Washington, DC, August 16, 2011 – Consumers this year will spend an estimated $23 billion equipping and clothing students grades K to 12 and another $46 billion will be spent on college-bound students.  According to Certified Financial Planner Board of Standards Consumer Advocate Eleanor Blayney, CFP®, increased costs for goods like clothing and electronics coupled with an unsteady economic environment could leave many parents financially drained if they don’t plan wisely.
“At a time when many American families are worried about the economy, the added strain of back-to-school expenses can unduly stress parents, both emotionally and financially,” says Blayney. “By taking a proactive approach and using a smart financial plan, consumers can keep their children’s school costs affordable and reduce the stress on themselves and their finances.”
Blayney offers the following strategies for parents and students looking to keep back-to-school expenses in check:
- Take advantage of the “sales tax” holidays. This year, 17 states will offer some kind of sales tax reprieve, generally for two to seven days, beginning in August. To determine when, and if, your state eliminates or reduces sales taxes, and for what items, contact your state’s Comptroller’s office or Department of Taxation.
- Contact your child’s school to get a list of required supplies. Knowing rather than guessing at what is needed should save on unnecessary expenses, as well as the price of fuel to return unwanted items.
- Leave the kids at home when you shop. According to 2011 survey data from the National Retail Federation, 51.7 percent of back-to-school spending is directly influenced by kids. As any parent knows, items that are not on the “list” have an uncanny way of showing up in our carts when we have our kids along, and it is often easier to capitulate rather than argue at the register. (However, if you do shop with your kids, enlist their help in keeping within your budget. It’s a great learning opportunity for them about the importance of controlling expenses.)

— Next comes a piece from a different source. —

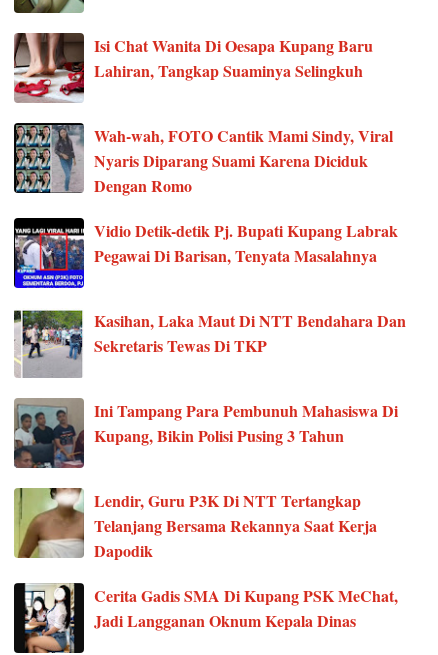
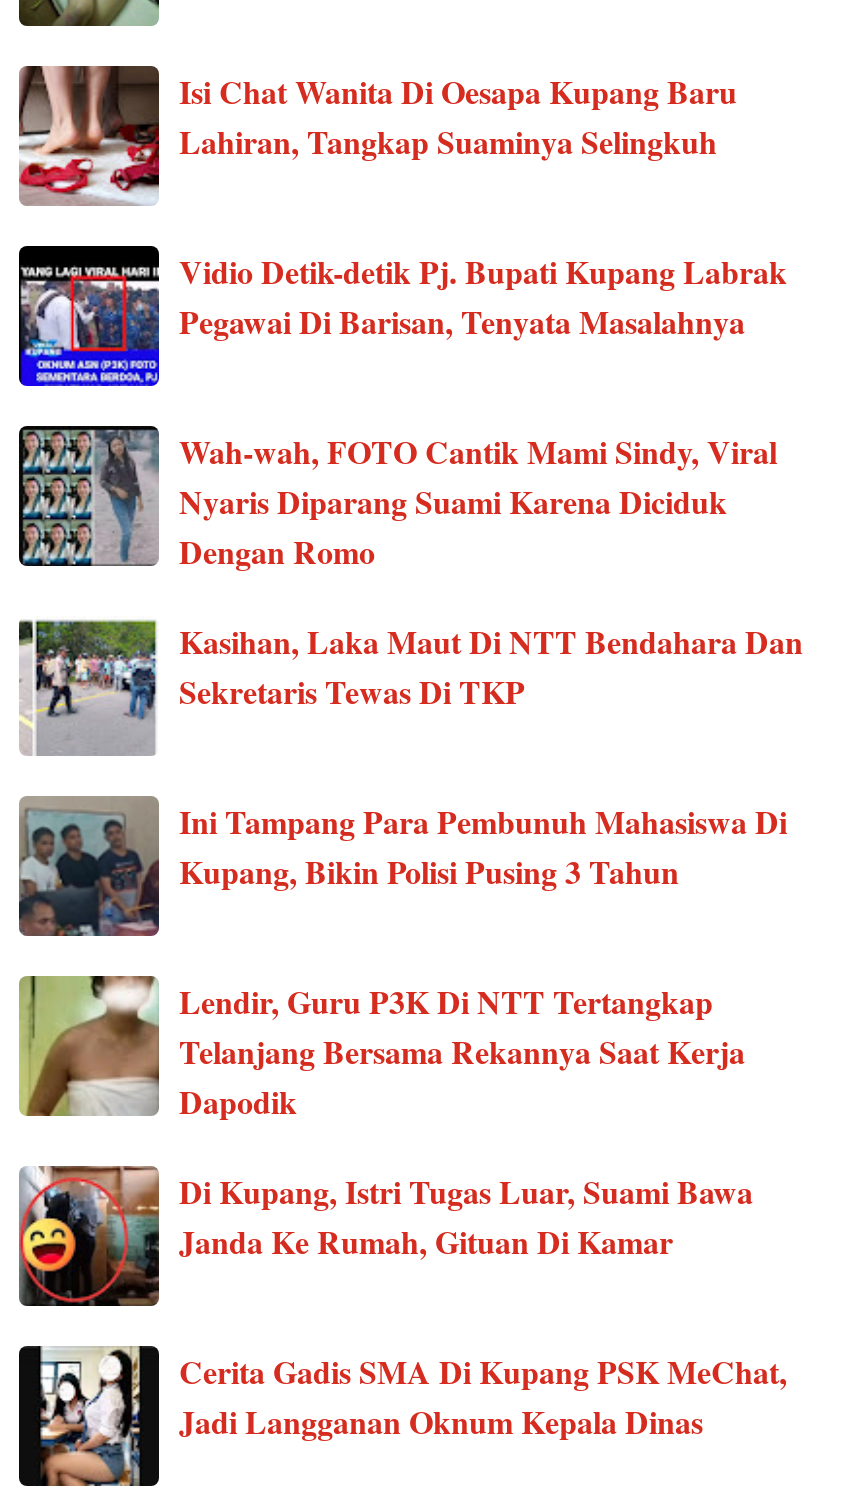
moved up: [image] | Vidio Detik-detik Pj. Bupati Kupang Labrak | Pegawai Di Barisan, Tenyata Masalahnya

+ [image]
+ Di Kupang, Istri Tugas Luar, Suami Bawa
+ Janda Ke Rumah, Gituan Di Kamar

- Learn the new tax rules. For college kids with 529 plans, be aware of a potentially expensive pitfall as a result of 2011 tax legislation. Formerly, withdrawals for computers, electronics and internet services were considered as qualified educational expenses, and were therefore tax-free. Now, however, a 10 percent penalty may be imposed if money from the 529 plan is used for these purchases, unless they are required by the college, university or technical school. Be sure to check with your child’s school to avoid this penalty.
For those parents able to spend a little extra during the back-to-school season, Blayney has a final idea to help defray the cost of education.

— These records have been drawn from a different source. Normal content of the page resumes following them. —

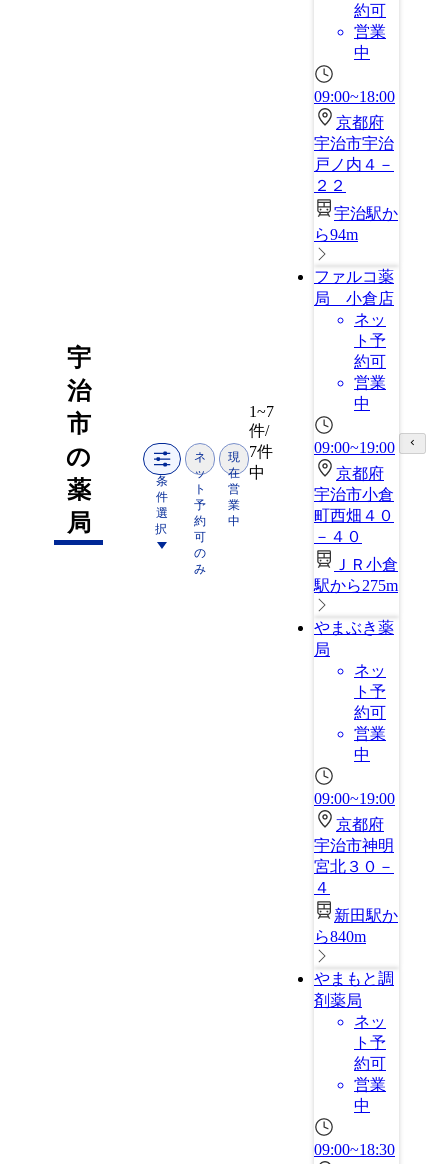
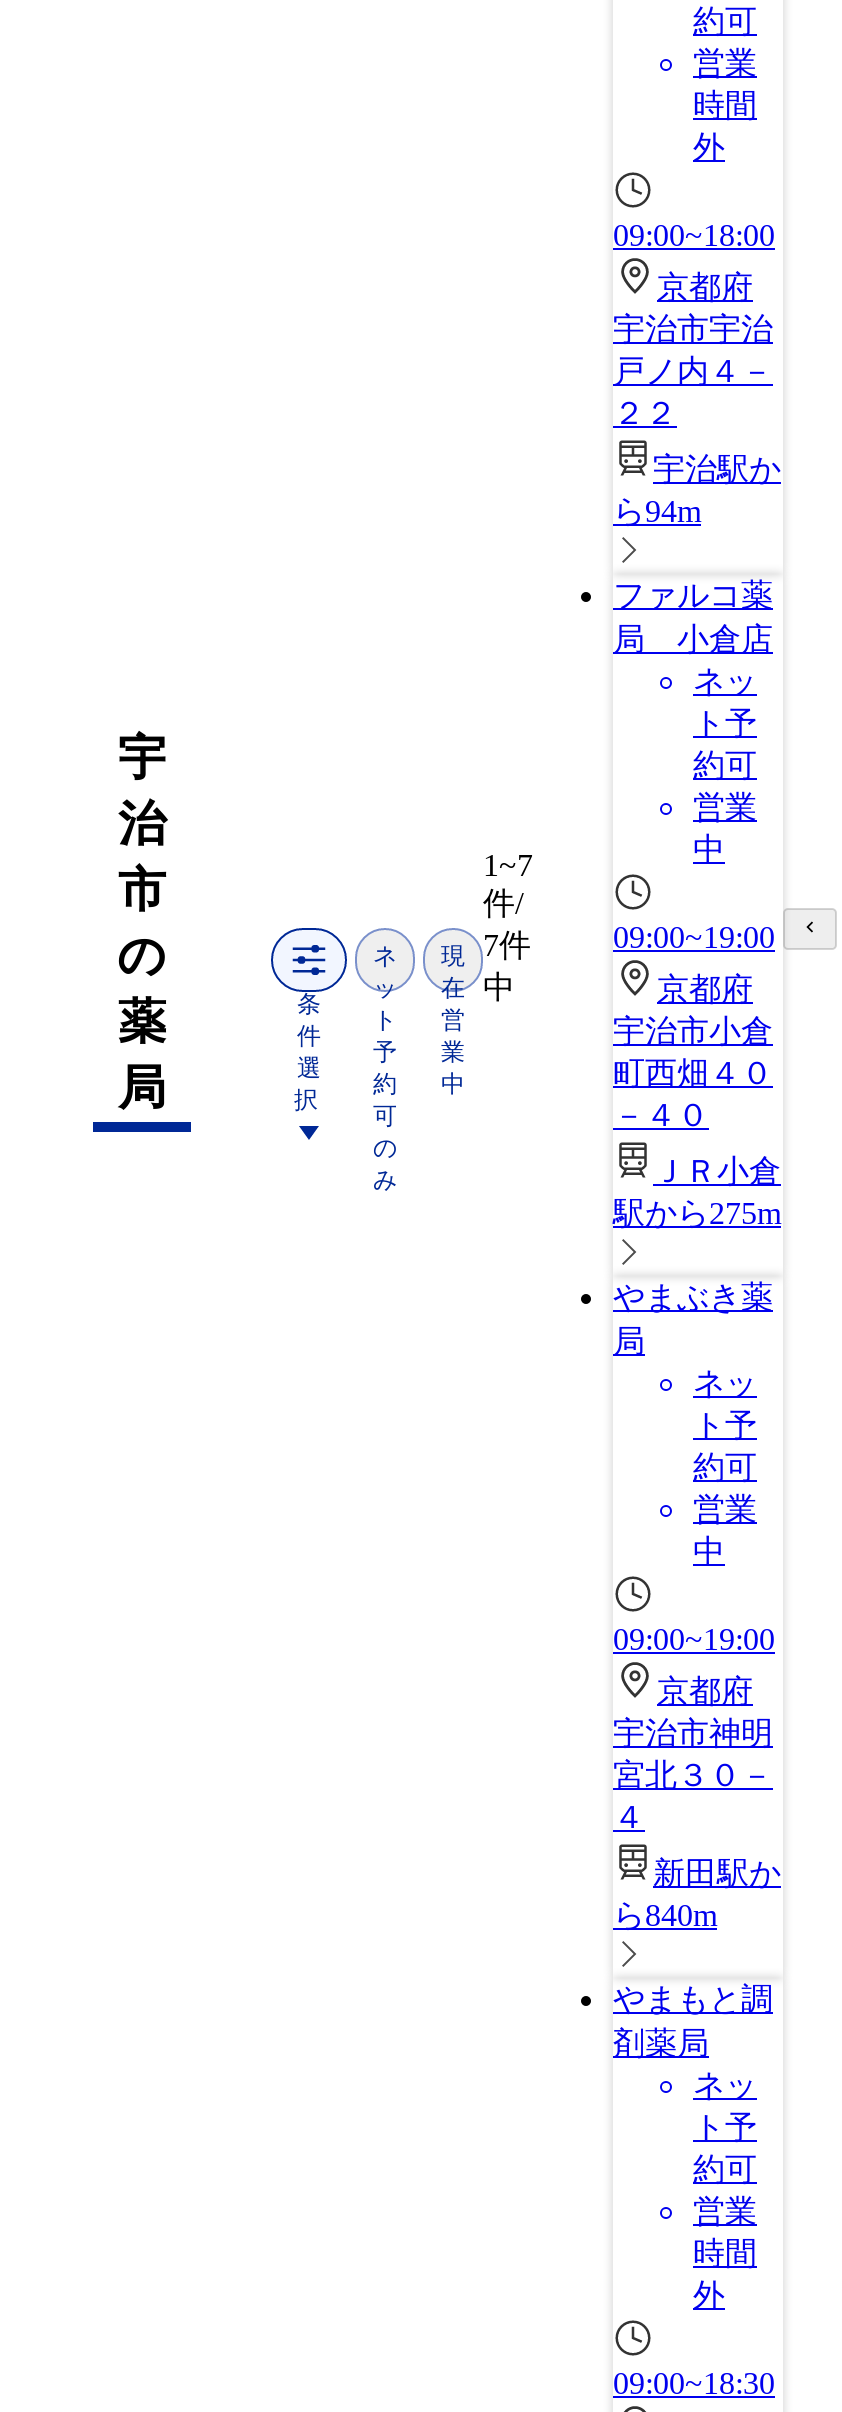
- 中
+ 時間
+ 外

- 中
+ 時間
+ 外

“Buy your child’s teacher a gift card at the beginning of the school year, rather than waiting, as most parents do, till next June,” Blayney offers. “The amount of money that the average teacher will spend out-of-pocket for school supplies for the classroom is, in fact, more than 75 percent of what the average family is projected to spend this school shopping season. Consider your help with these costs as not just another school expense, but a way to invest in your child’s classroom experience and education.”
 “2011 Back-to-School Survey,” National Retail Federation, July 21, 2011. Online at http://www.nrf.com/modules.php?name=News&op=viewlive&sp_id=1157.

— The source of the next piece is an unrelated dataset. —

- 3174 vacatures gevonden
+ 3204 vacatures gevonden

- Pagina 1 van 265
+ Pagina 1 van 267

ABOUT CFP BOARD: The mission of Certified Financial Planner Board of Standards, Inc. is to benefit the public by granting the CFP® certification and upholding it as the recognized standard of excellence for personal financial planning. The Board of Directors, in furthering CFP Board's mission, acts on behalf of the public, CFP® certificants and other stakeholders. CFP Board owns the certification marks CFP®, CERTIFIED FINANCIAL PLANNER™, CFP® (with plaque design) and CFP® (with flame design) in the U.S., which it awards to individuals who successfully complete CFP Board’s initial and ongoing certification requirements. CFP Board currently authorizes more than 62,000 individuals to use these marks in the United States.